Tuesday, December 07, 2021

Automating the War on Noise Pollution

To reduce noise, cities need new sensor technology that can tell the difference between a dog barking, a garbage truck and a revving motorcycle engine.


A sensor deployed by researchers measures noise levels and collects data to train an AI model to automatically recognize the origin of the sound.
Courtesy of SONYC/Charlie Mydlarz

By Linda Poon 
December 2, 2021, 
Linda Poon is a writer for CityLab in Washington, D.C., focused on climate change and urban life. She also writes the CityLab Daily newsletter.@linpoonsays

Any city dweller is no stranger to the frequent revving of motorbikes and car engines, made all the more intolerable after the months of silence during pandemic lockdowns. Some cities have decided to take action.

Paris police set up an anti-noise patrol in 2020 to ticket motorists whose vehicles exceed a certain decibel level, and soon, the city will start piloting the use of noise sensors in two neighborhoods. Called Medusa, each device uses four microphones to detect and measure noise levels, and two cameras to help authorities track down the culprit. No decibel threshold or fines will be set during the three-month trial period, according to French newspaper Liberation, but it’ll test the potentials and limits of automating the war on sound pollution.

Cities like Toronto and Philadelphia are also considering deploying similar tools. By now, research has been mounting about the health effects of continuous noise exposure, including links to high blood pressure and heart disease, and to poor mental health. And for years, many cities have been tackling noise through ordinances and urban design, including various bans on leaf blowers, on construction at certain hours and on cars. Some have even hired “night mayors” to, among other things, address complaints about after-hours noise.

But enforcement, even with the help of simple camera-and-noise radars, has been a challenge. Since 2018, the Canadian city of Edmonton has been piloting the use of four radars attached to light poles at busy intersections in the downtown area. A 2021 report on the second phase of the project completed in 2020, found that officials had to manually sift through the data to take out noise made by, say, sirens. And the recordings didn’t always provide strong enough evidence against the offender in court. It was also costly: The pilot cost taxpayers $192,000, while fines generated a little more than half that amount, according to CTV News Edmonton.


Those obstacles have made noise pollution an increasingly popular target for smart city innovation, with companies and researchers looking to make environmental monitoring systems do more than just measure decibel levels.

A sensor deployed by researchers behind SONYC.
Courtesy of SONYC/Charlie Mydlarz

In one of the noisiest cities in the U.S., a group of researchers at New York University have been studying New York’s sound environment since 2016 in hopes of developing a network of smarter sensors. That is, sensors that use machine learning to help city officials not only better address 311 complaints about noise, but proactively set targeted policies to minimize the activity from which they originate.

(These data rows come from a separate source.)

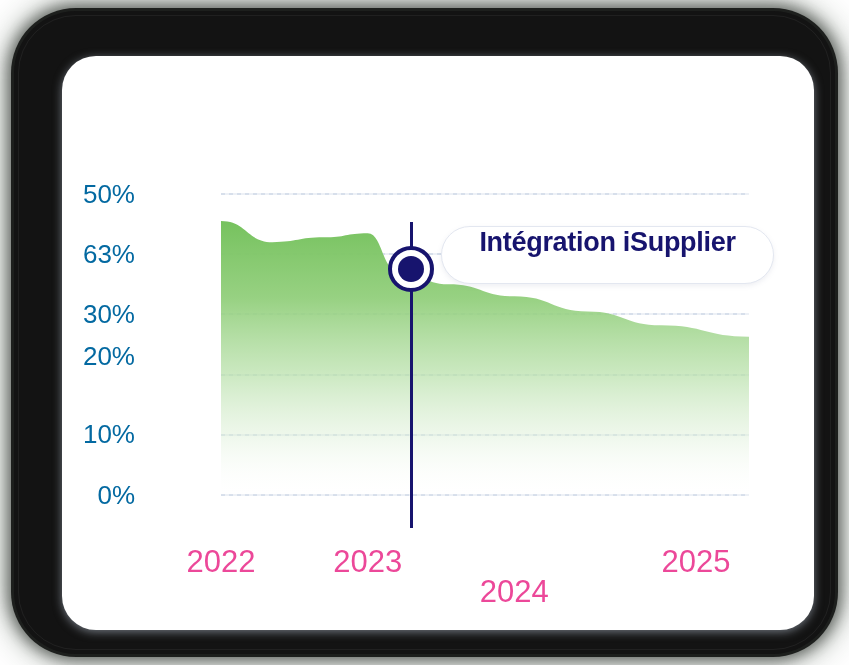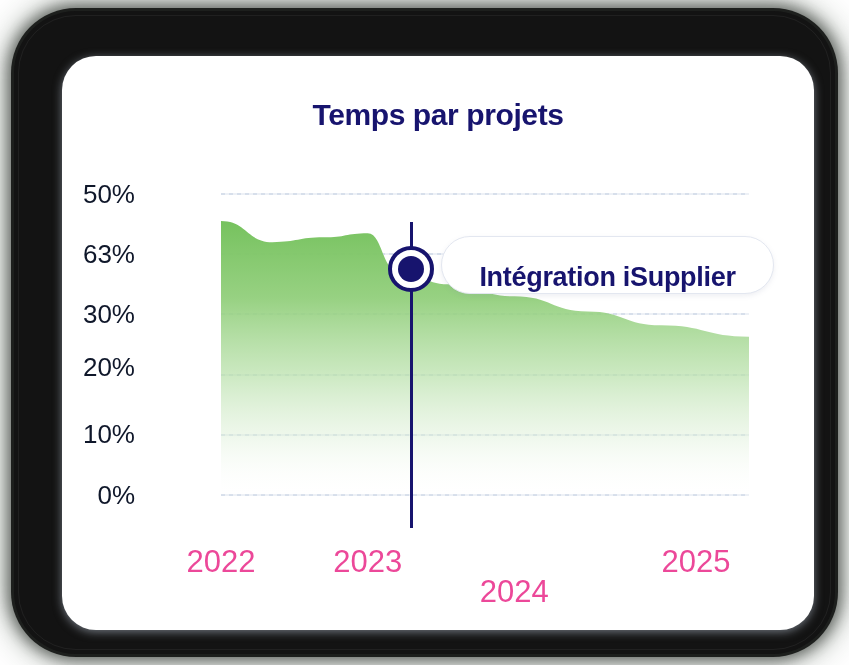"Temps par projets" div { html: <div>Temps par projets</div> -> none }
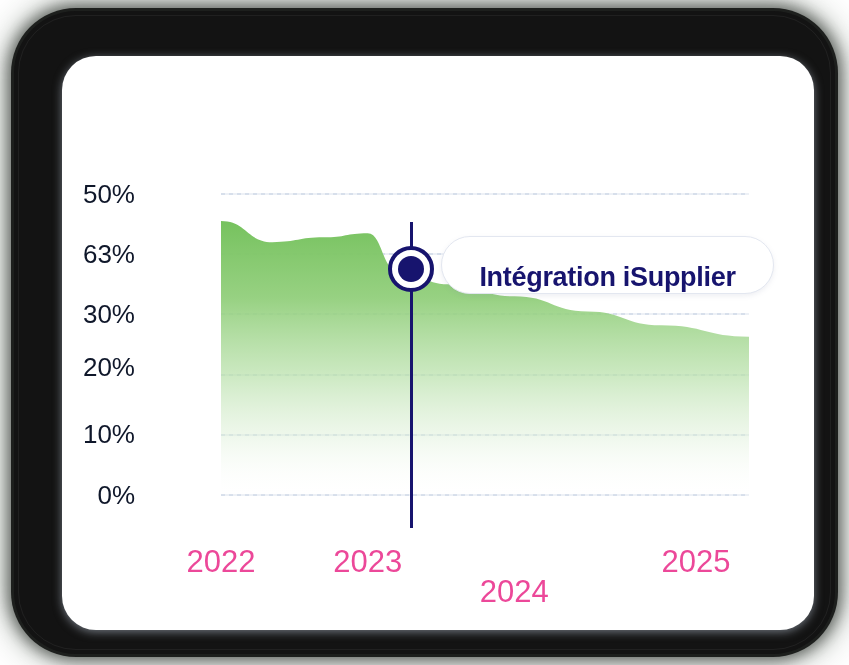"50%" .y-tick { color: #0f172a -> #0369a1 }
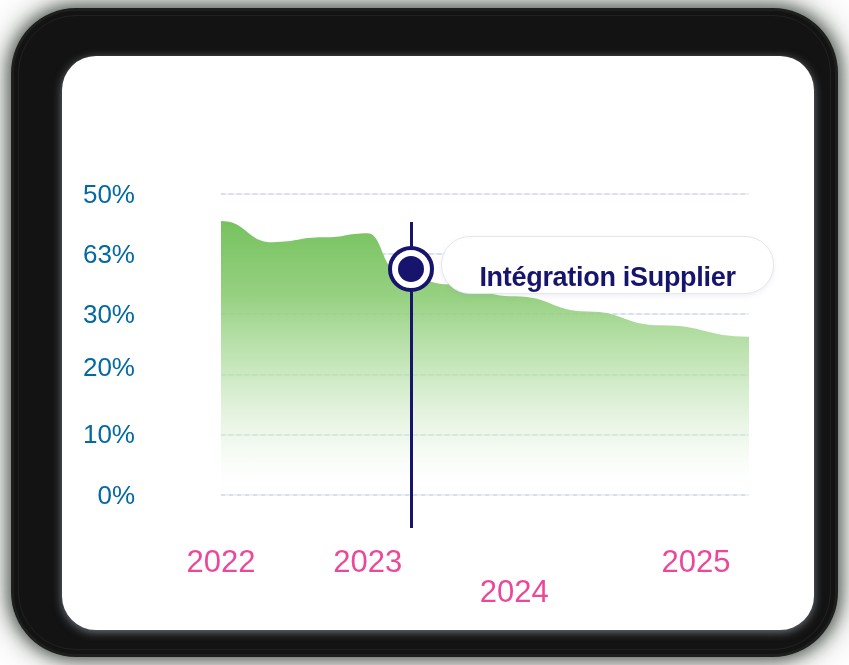"Intégration iSupplier" #annotation-pill { align-items: flex-end -> flex-start; top: 180px -> 170px }
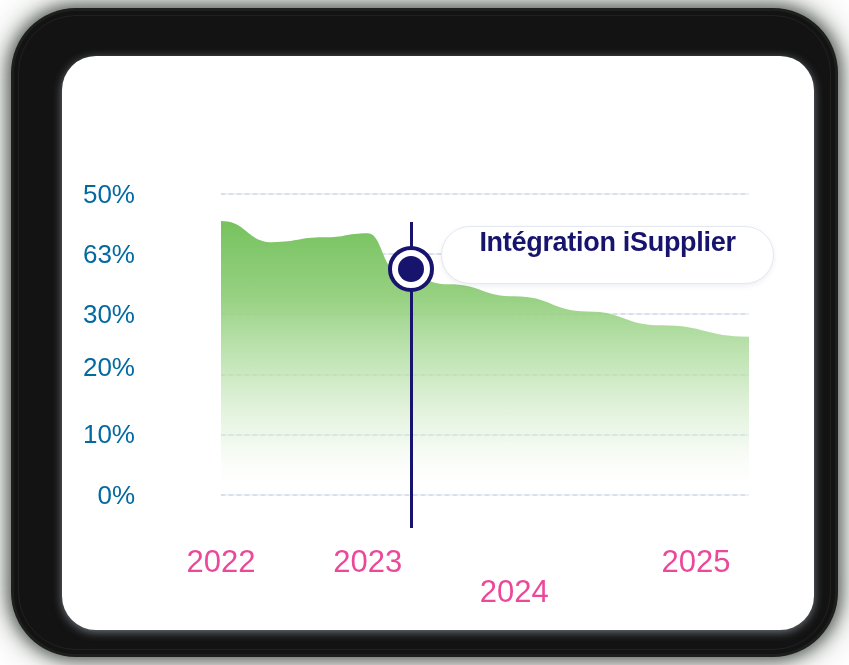"20%" div.y-tick { top: 311px -> 300px }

“As the current tool to understand noise, 311 is totally flawed because it's a very reactive way of dealing with noise,” says Charlie Mydlarz, a senior audio researcher who’s part of the SONYC (Sounds of NYC) project funded by the National Science Foundation. “There has to be a noise problem for someone to pick up the phone to actually log a noise complaint.” The process is not only slow and limited by staffing resources of the city, he adds, but it’s also not representative of the city’s population, with complaints largely coming from wealthier neighborhoods.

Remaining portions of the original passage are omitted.